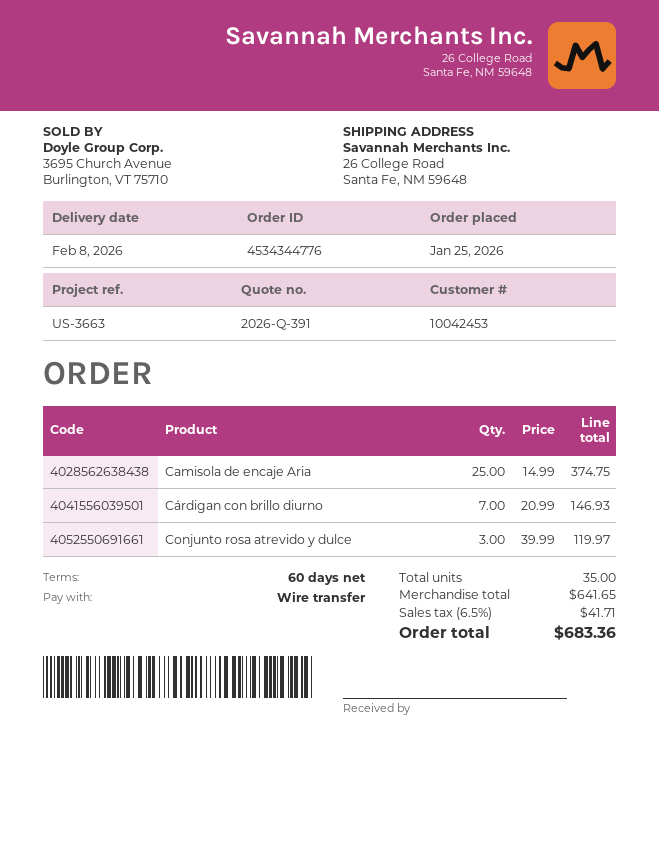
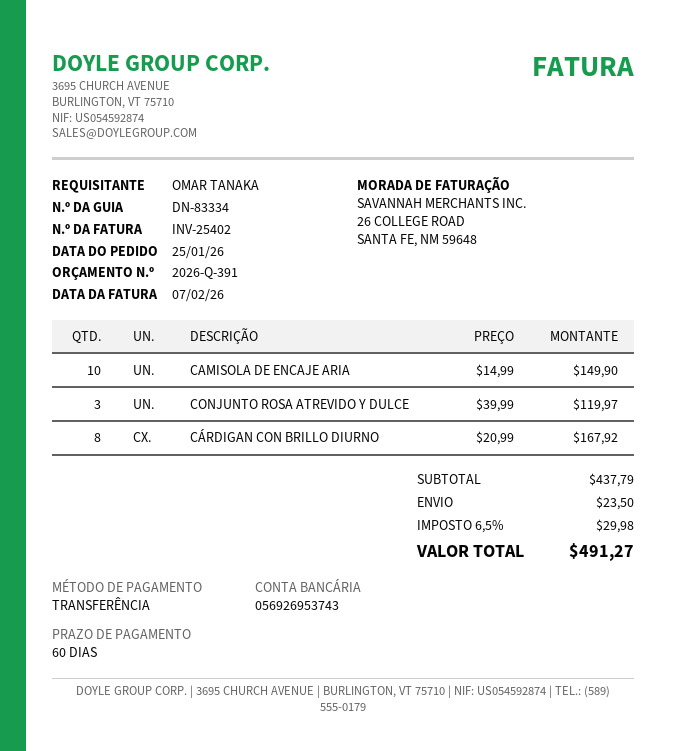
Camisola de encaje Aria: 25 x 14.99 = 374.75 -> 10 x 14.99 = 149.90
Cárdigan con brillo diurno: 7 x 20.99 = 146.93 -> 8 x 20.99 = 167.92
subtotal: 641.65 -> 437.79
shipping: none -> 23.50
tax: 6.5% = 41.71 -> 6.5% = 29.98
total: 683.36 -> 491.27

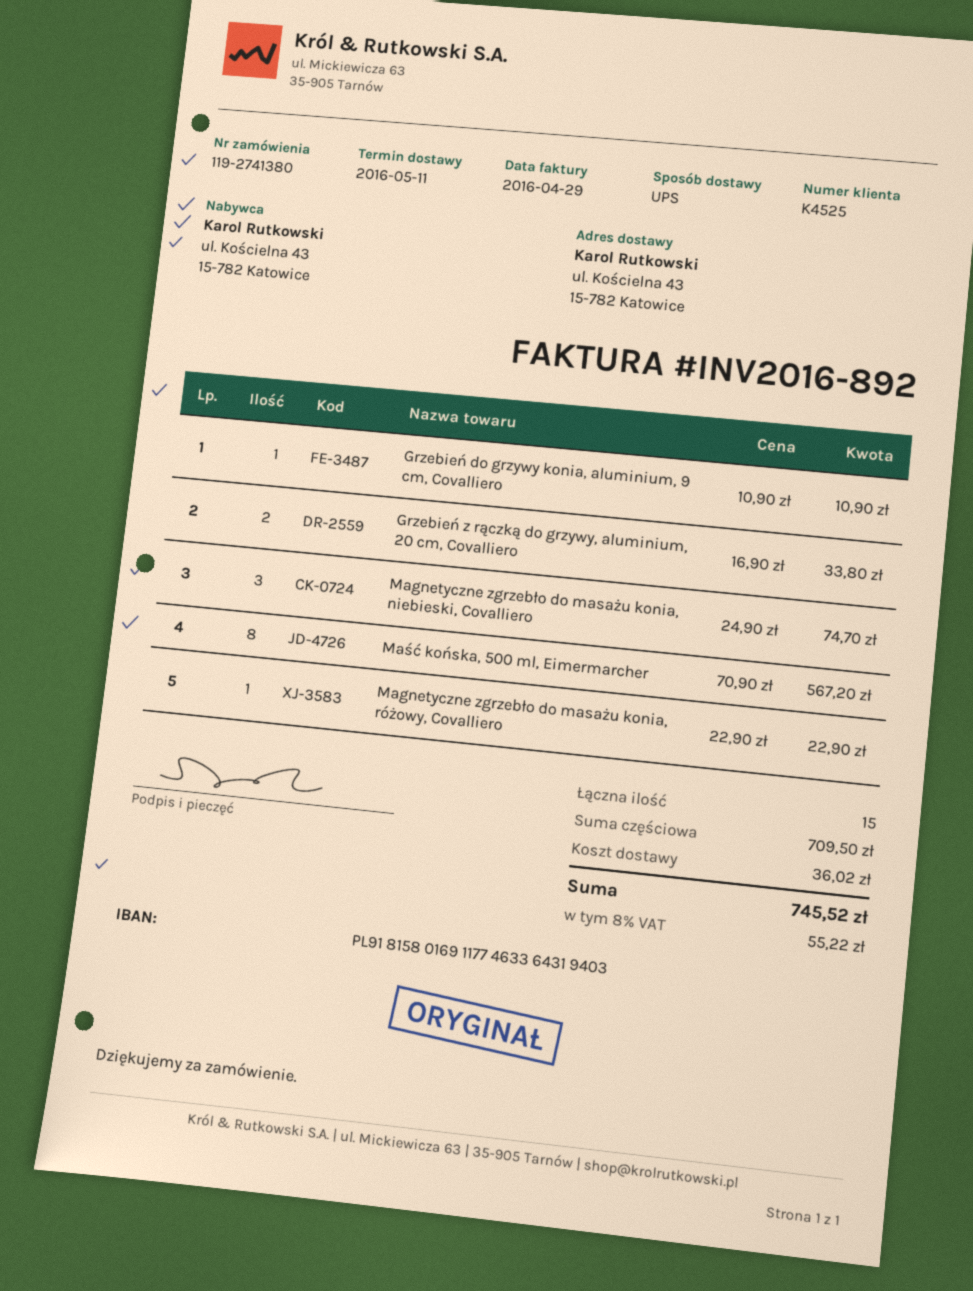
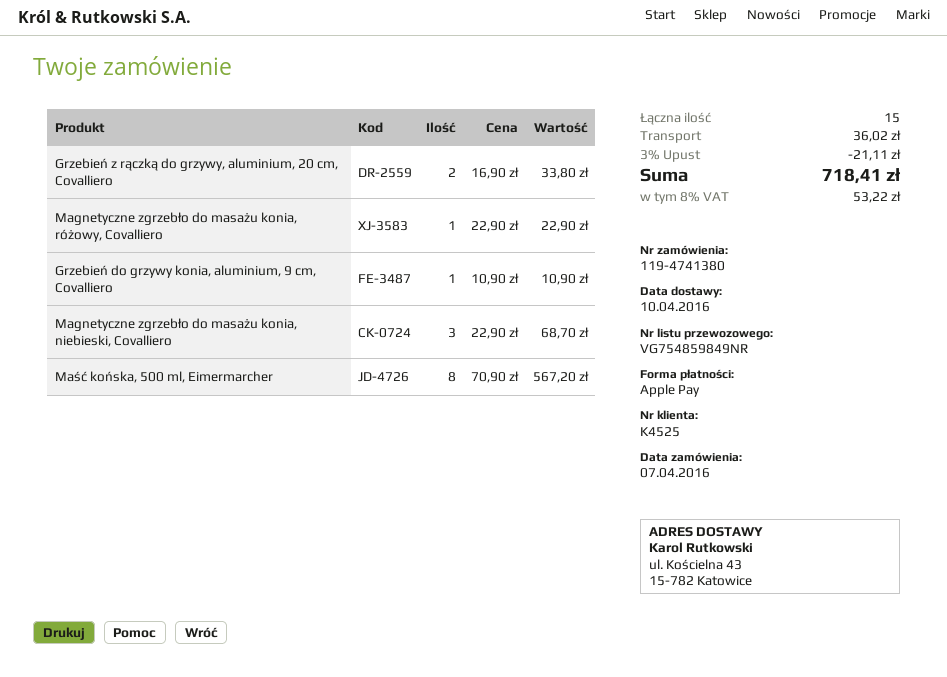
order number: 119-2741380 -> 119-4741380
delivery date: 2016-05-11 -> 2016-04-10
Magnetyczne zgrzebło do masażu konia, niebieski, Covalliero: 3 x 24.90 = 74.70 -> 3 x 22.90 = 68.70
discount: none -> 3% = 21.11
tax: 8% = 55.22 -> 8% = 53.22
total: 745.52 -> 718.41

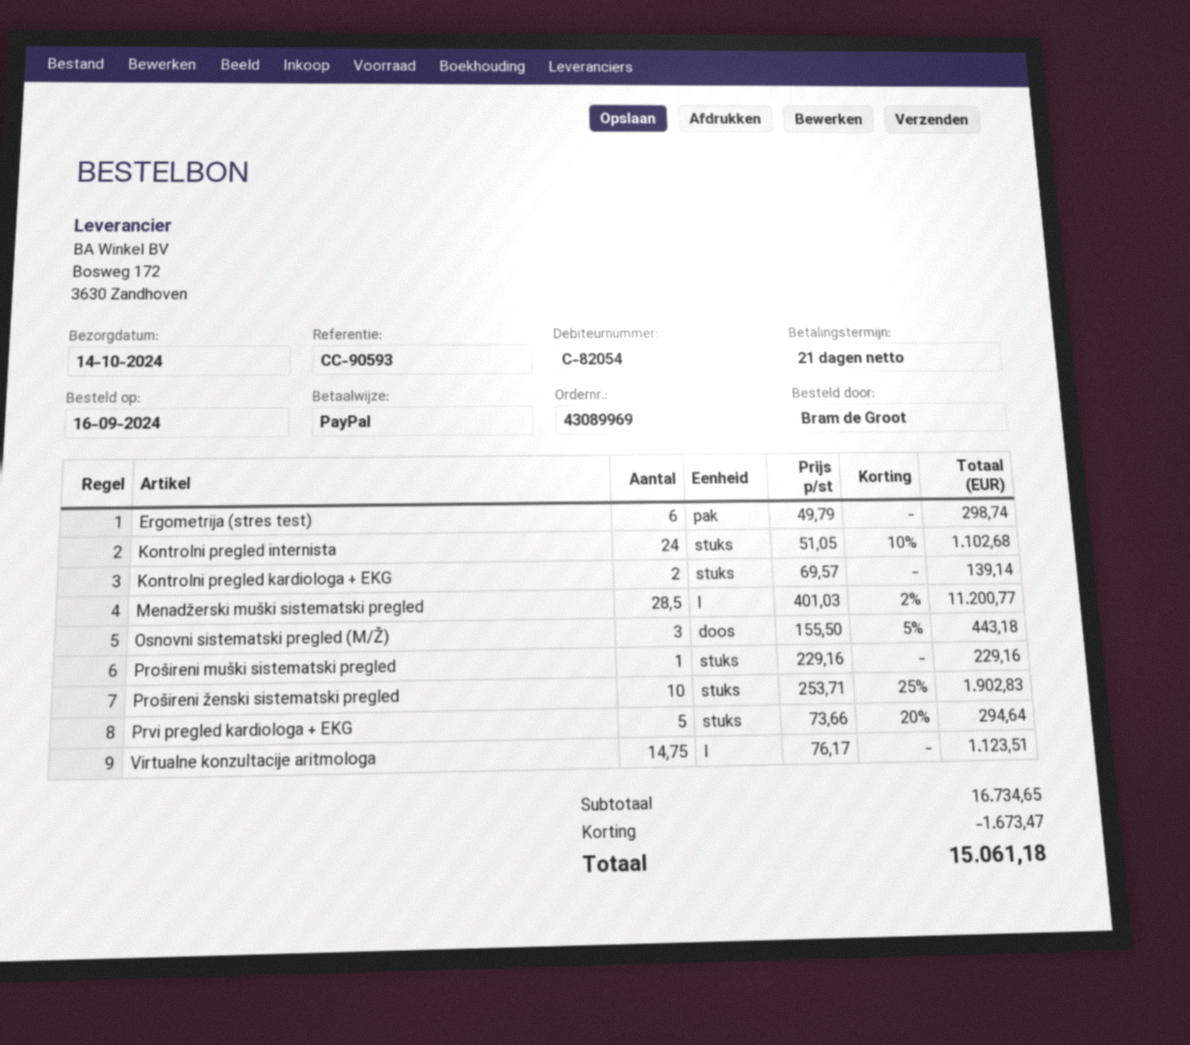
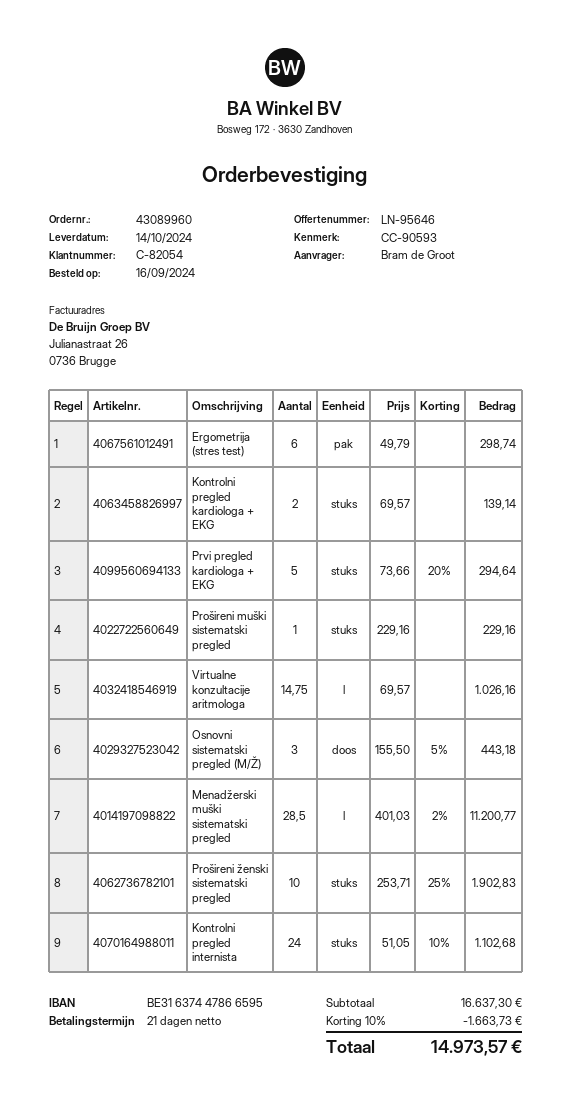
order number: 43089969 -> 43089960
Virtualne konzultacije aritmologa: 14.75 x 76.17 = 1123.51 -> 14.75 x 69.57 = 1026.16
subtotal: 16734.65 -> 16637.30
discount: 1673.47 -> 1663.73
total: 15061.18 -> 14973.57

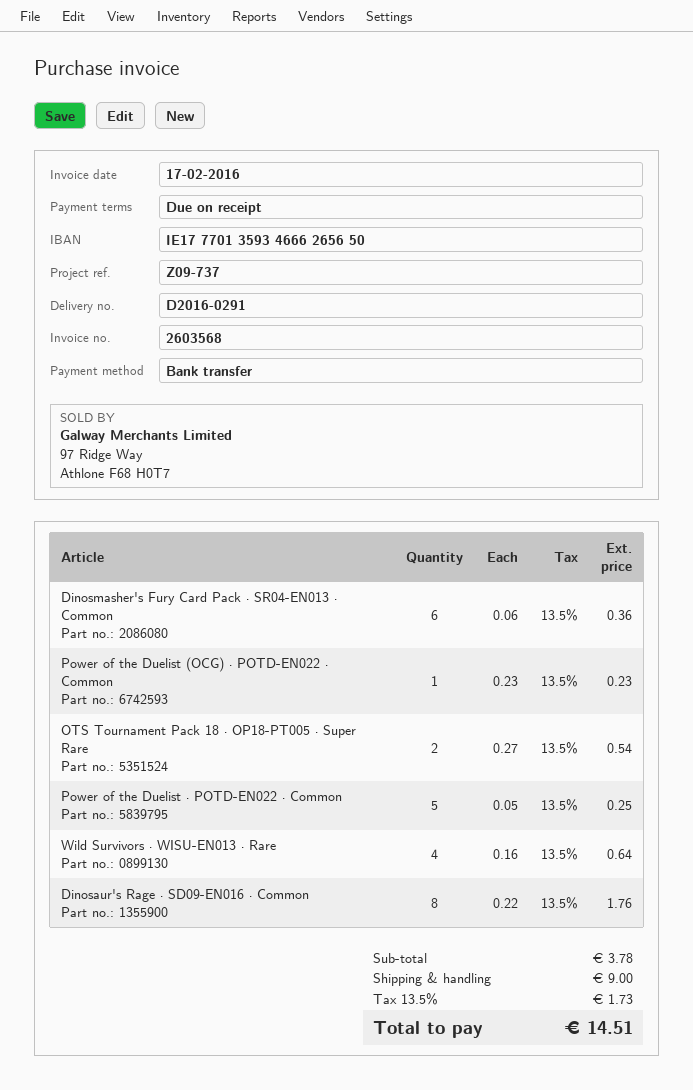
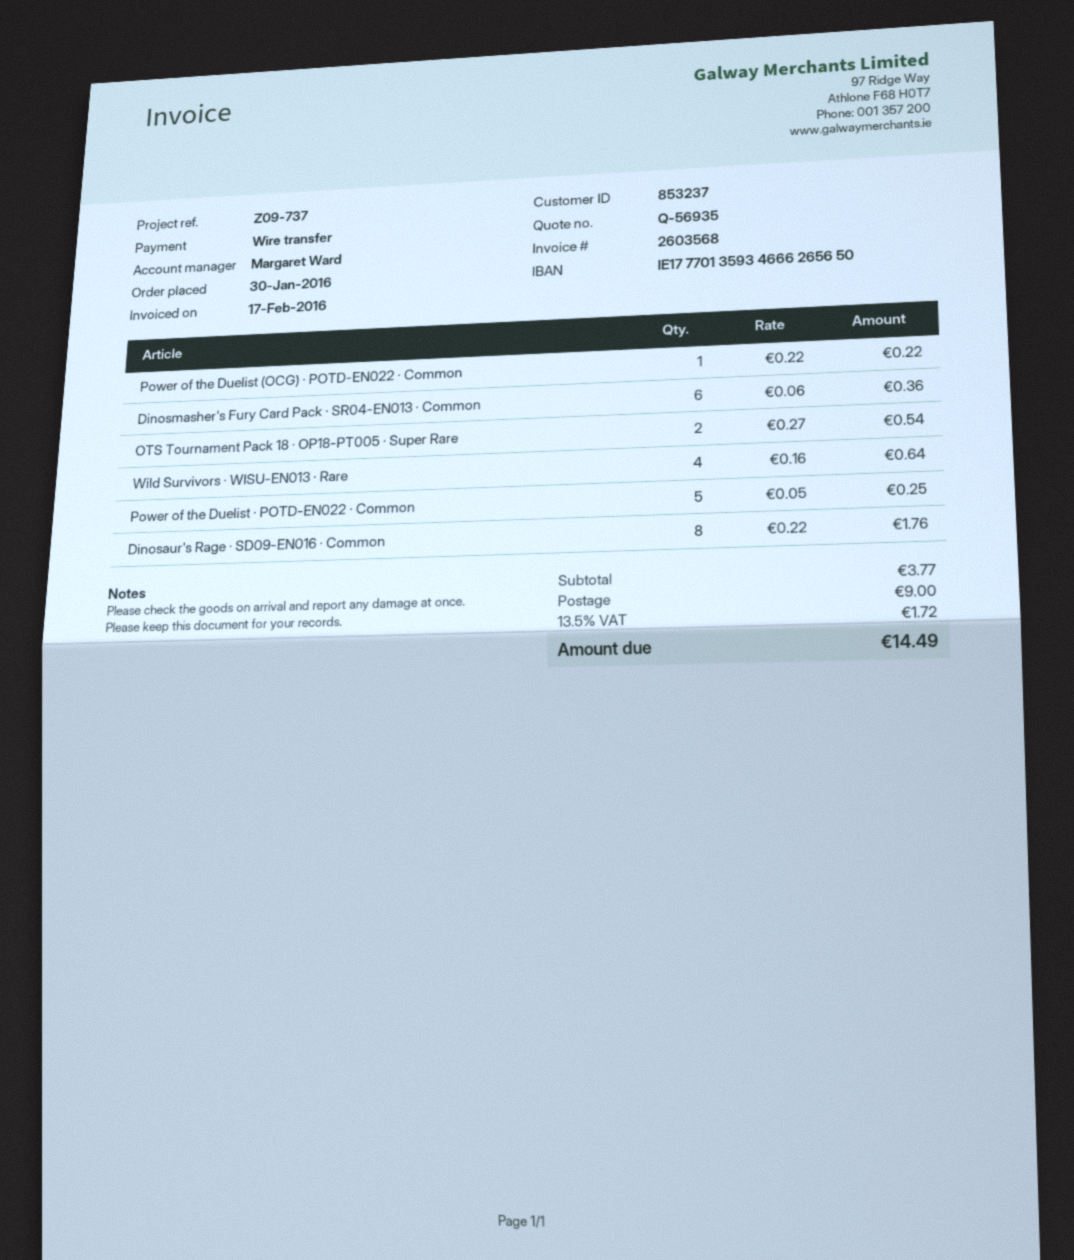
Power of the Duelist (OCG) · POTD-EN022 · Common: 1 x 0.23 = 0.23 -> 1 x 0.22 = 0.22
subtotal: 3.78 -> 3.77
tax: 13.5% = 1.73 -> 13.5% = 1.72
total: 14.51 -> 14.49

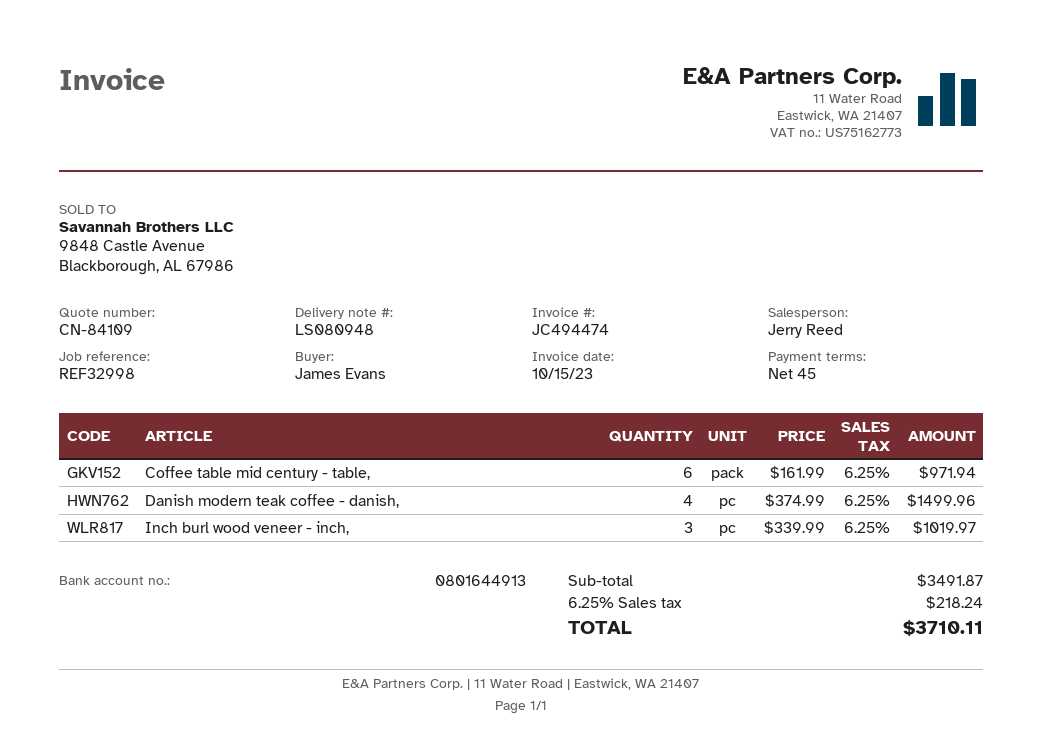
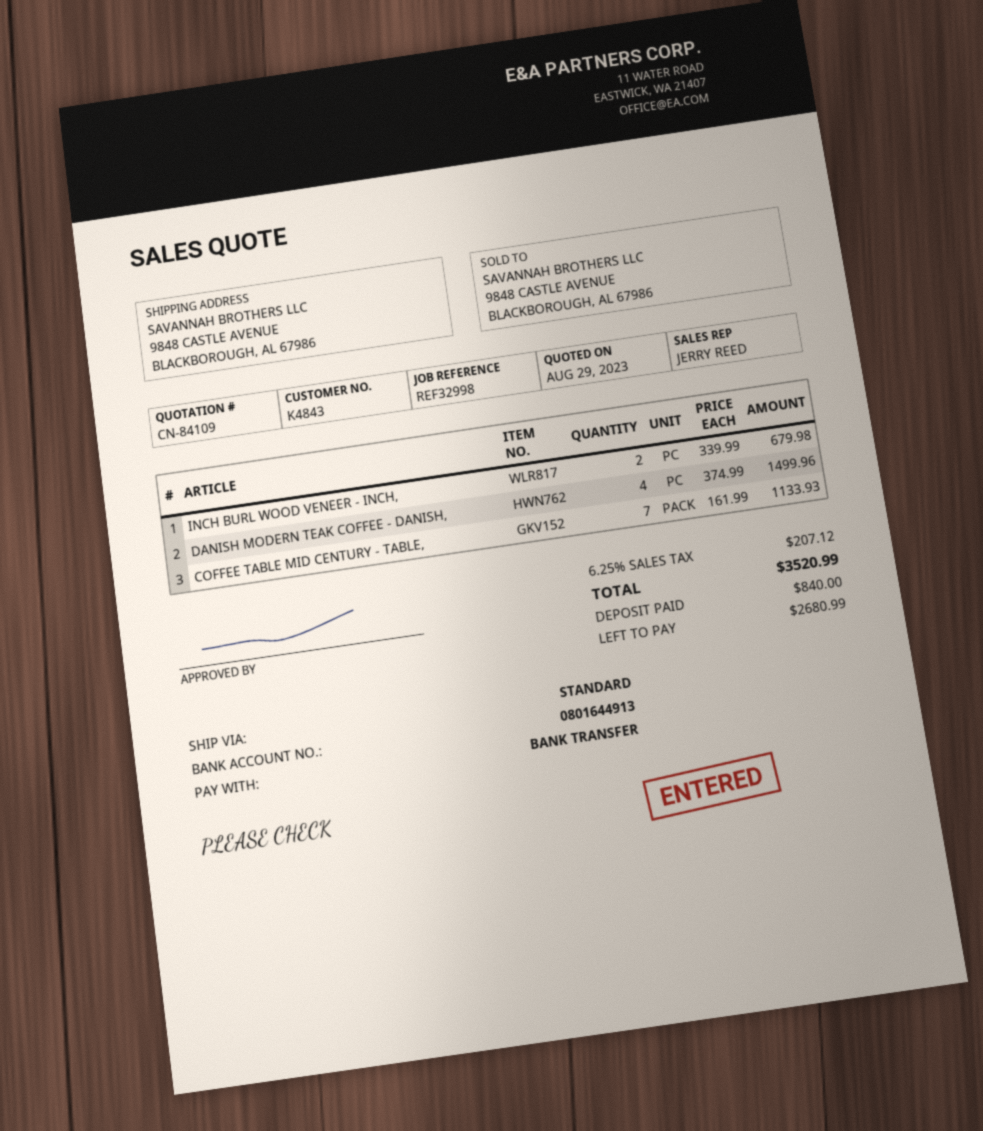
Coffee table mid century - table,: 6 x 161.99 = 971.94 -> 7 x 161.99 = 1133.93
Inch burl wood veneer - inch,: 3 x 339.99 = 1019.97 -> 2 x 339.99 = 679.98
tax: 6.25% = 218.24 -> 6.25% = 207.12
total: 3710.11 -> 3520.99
□ □ □ □ □
Nothing but the records above, retyped exactly and stripped of images, should appear in the answer.

Camisola de encaje Aria: 25 x 14.99 = 374.75 -> 10 x 14.99 = 149.90
Cárdigan con brillo diurno: 7 x 20.99 = 146.93 -> 8 x 20.99 = 167.92
subtotal: 641.65 -> 437.79
shipping: none -> 23.50
tax: 6.5% = 41.71 -> 6.5% = 29.98
total: 683.36 -> 491.27

order number: 119-2741380 -> 119-4741380
delivery date: 2016-05-11 -> 2016-04-10
Magnetyczne zgrzebło do masażu konia, niebieski, Covalliero: 3 x 24.90 = 74.70 -> 3 x 22.90 = 68.70
discount: none -> 3% = 21.11
tax: 8% = 55.22 -> 8% = 53.22
total: 745.52 -> 718.41

order number: 43089969 -> 43089960
Virtualne konzultacije aritmologa: 14.75 x 76.17 = 1123.51 -> 14.75 x 69.57 = 1026.16
subtotal: 16734.65 -> 16637.30
discount: 1673.47 -> 1663.73
total: 15061.18 -> 14973.57

Power of the Duelist (OCG) · POTD-EN022 · Common: 1 x 0.23 = 0.23 -> 1 x 0.22 = 0.22
subtotal: 3.78 -> 3.77
tax: 13.5% = 1.73 -> 13.5% = 1.72
total: 14.51 -> 14.49

Coffee table mid century - table,: 6 x 161.99 = 971.94 -> 7 x 161.99 = 1133.93
Inch burl wood veneer - inch,: 3 x 339.99 = 1019.97 -> 2 x 339.99 = 679.98
tax: 6.25% = 218.24 -> 6.25% = 207.12
total: 3710.11 -> 3520.99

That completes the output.